Hobson's theory of “underconsumptionism” in 1890 held that unemployment was a result of too much of society's wealth gravitating to the wealthy, who don't spend it on goods, but save and speculate with it, thus causing a failure of demand. This is essentially what John Maynard Keynes believed had happened before the Great Depression. Keynesians thought the state could prevent this happening again, but they weren't Marxists. They wanted to save capitalism from itself, not abolish it.

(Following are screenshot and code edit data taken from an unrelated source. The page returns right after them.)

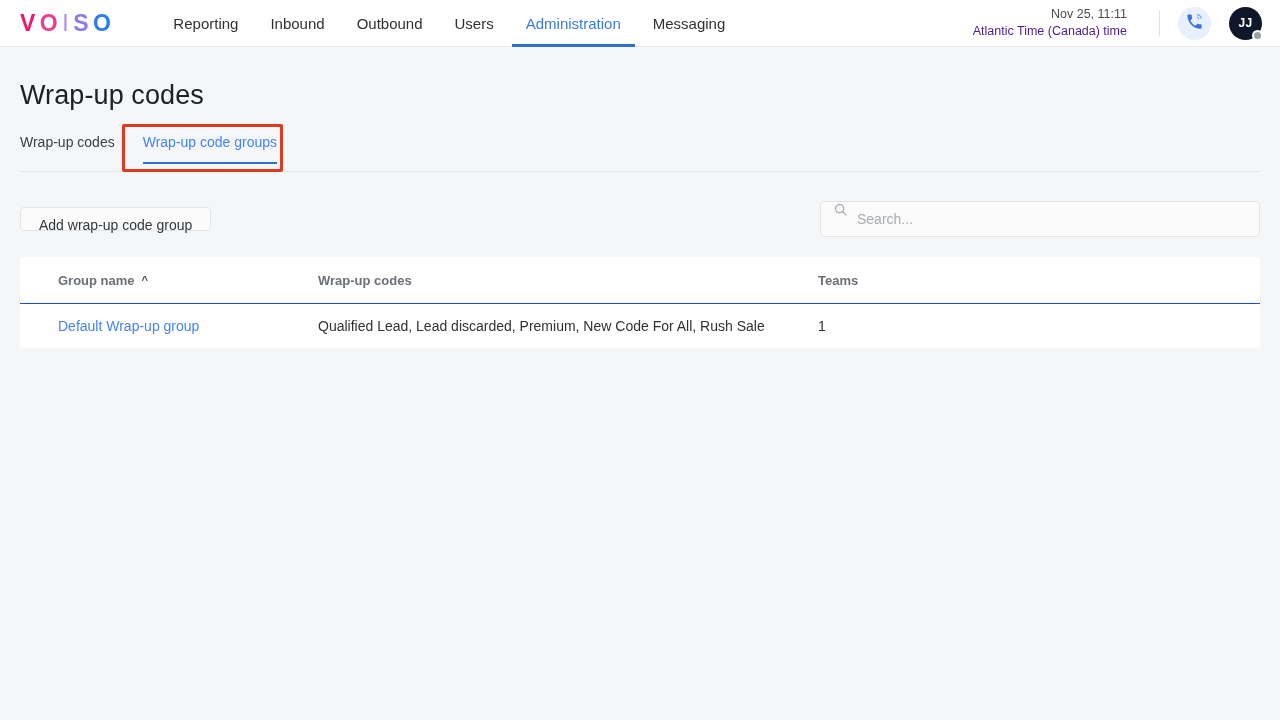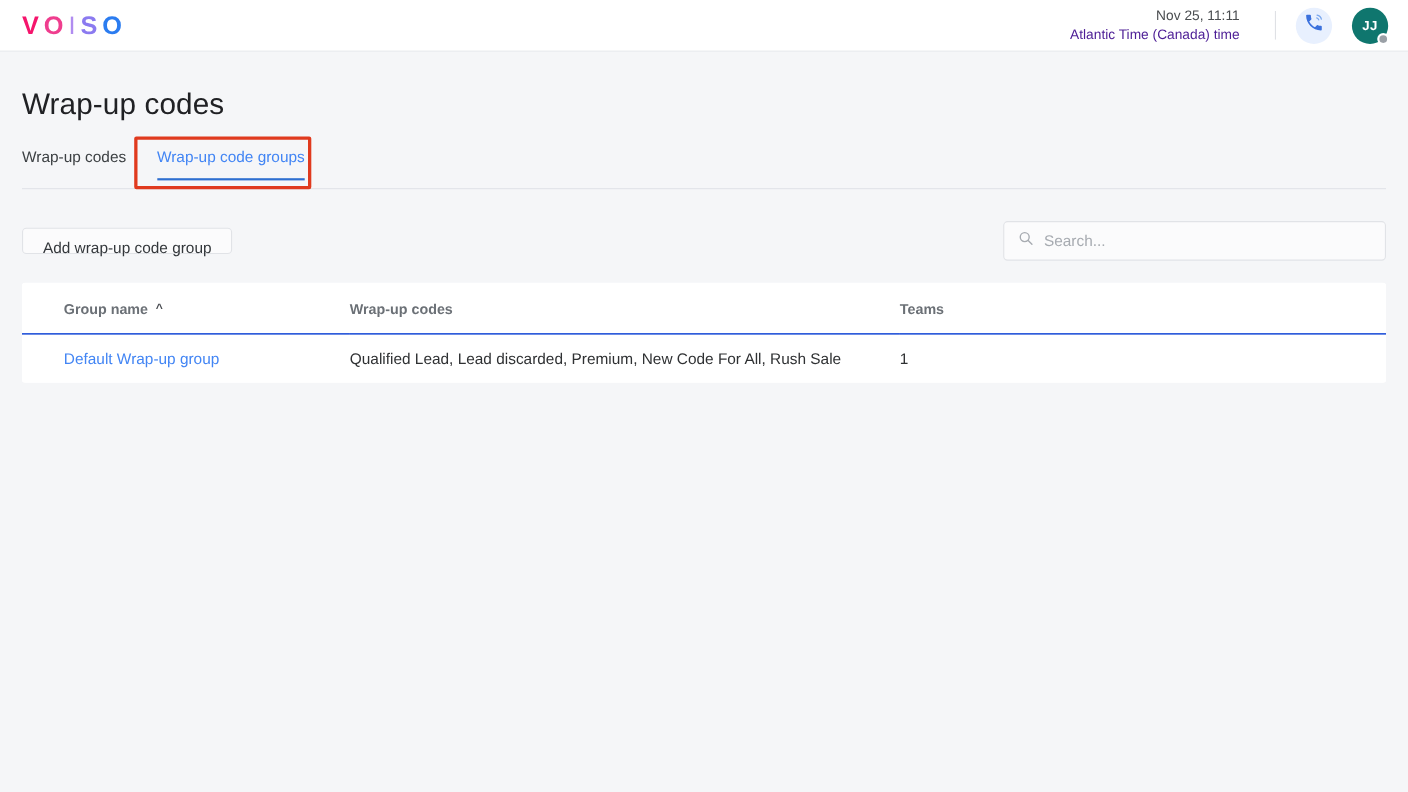"Reporting" nav.nav { html: none -> <nav> <div>Reporting</div> <div>Inbound</div> <div>Outbound</div> <div>Users</div> <div>Administration</div> <div>Messaging</div> </nav> }
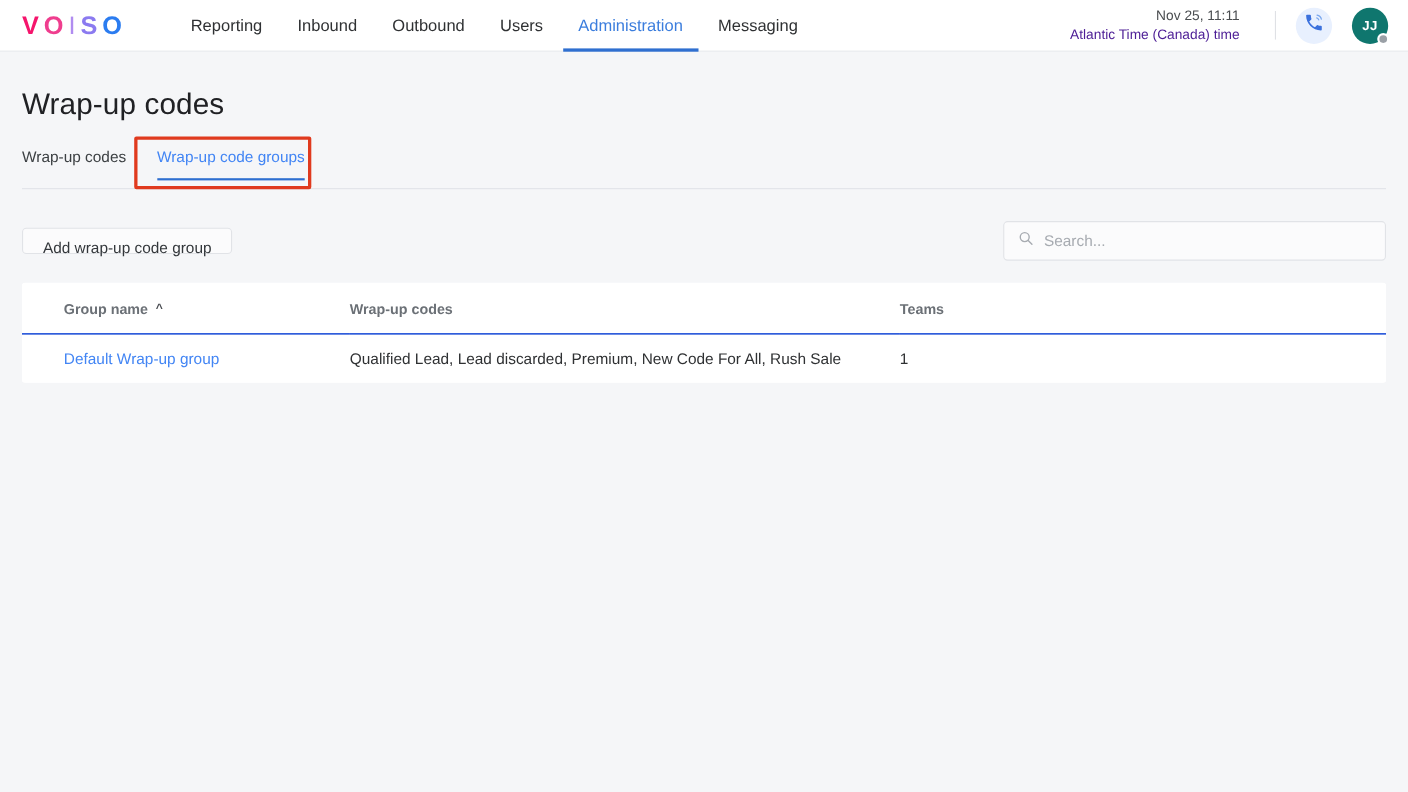"JJ" .avatar { background: #0f766e -> #0f172a }
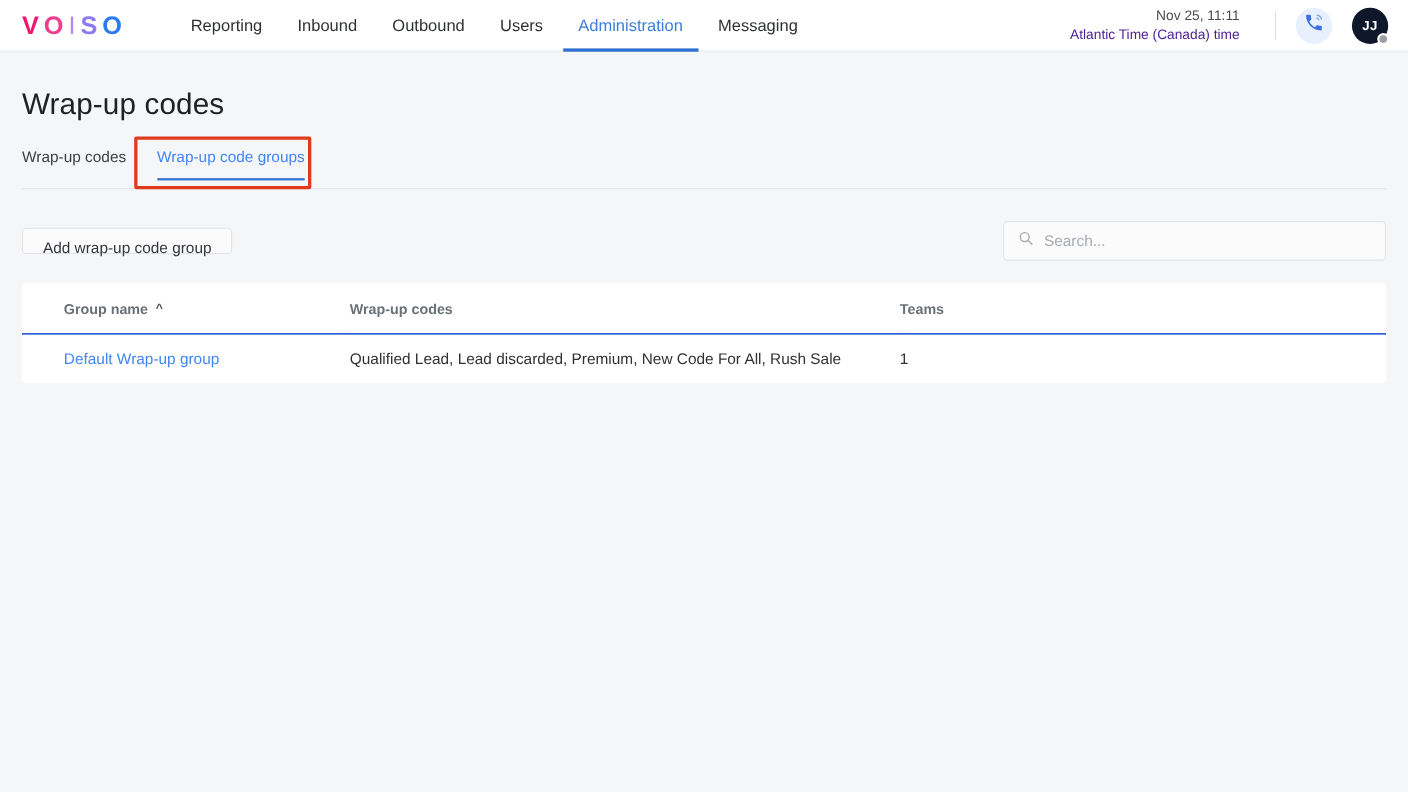"Search..." .search-box { align-items: center -> flex-start; width: 348px -> 440px }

Reading this book you realise the extent to which three decades of Thatcherite and free market dogma has driven out of public debate a whole range of social and economic ideas which were never seen as particularly left wing. William Beveridge was no Communist; he was a patrician, socially conservative Oxbridge don. But his policies entailed state intervention and redistribution on what is today an unimaginable scale. Hobson's theories were essentially the same as those of the radical economist, Thomas Piketty.

It is as if we have turned full circle, yet most of us don't realise it. Jeremy Corbyn owes far more to William Beveridge than to Leon Trotsky. Bread for All doesn't tell us a great deal about where the Welfare State is going today, but by laying out with great clarity and authority, where it came, from Renwick has performed a valuable service to those of us who fear its days are numbered.